Thursday, October 22, 2009

Pineapple Pumpkin Loaf




With canned pumpkin and pumpkin pie spice, this bread is bursting with fall flavors

Ingredients:


Non-stick cooking spray
2 1/2 cups sugar
1 stick (8 tablespoons) butter, softened
1 can (15 ounces) solid-pack pumpkin
1 can (8 1/4 ounces) crushed pineapple in juice (juice reserved)
4 large eggs
3 1/2 cups all purpose flour
2 teaspoons baking soda
2 teaspoons pumpkin pie spice
1 teaspoon salt
1 cup chopped walnuts or pecans- 1/2 cup more if you sprinkle on top before baking.
Confectioners' sugar (optional)
Preparation Time: Approximately 15 minute
Cook Time: Approximately 60 minutes


Preparation:


Heat oven to 350°F. Lightly spray two, 8 1/2x4-inch loaf pans with cooking spray. I spray my pans and then line with wax paper, then spray again. I've not had good luck with sweet breads coming out of the pan in one piece with just spray.
Beat sugar and butter in a bowl until blended. Add pumpkin, pineapple and eggs; beat well.

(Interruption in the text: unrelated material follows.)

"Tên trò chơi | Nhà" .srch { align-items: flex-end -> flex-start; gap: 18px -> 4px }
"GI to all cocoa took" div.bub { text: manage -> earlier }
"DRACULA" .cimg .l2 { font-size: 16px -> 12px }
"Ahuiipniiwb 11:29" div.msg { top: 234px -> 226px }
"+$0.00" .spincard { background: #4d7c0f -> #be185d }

Set aside.
Combine flour, baking soda, pumpkin pie spice, nuts and salt in a separate bowl; stir into the pumpkin mixture, mixing until the dry ingredients are completely moistened. Divide batter between the prepared pans; spread evenly.
Bake for 55 to 65 minutes or until a tester inserted in the center comes out clean. Cool for 5 minutes. Remove from pans and cool on wire racks. Sprinkle with confectioners' sugar, if desired.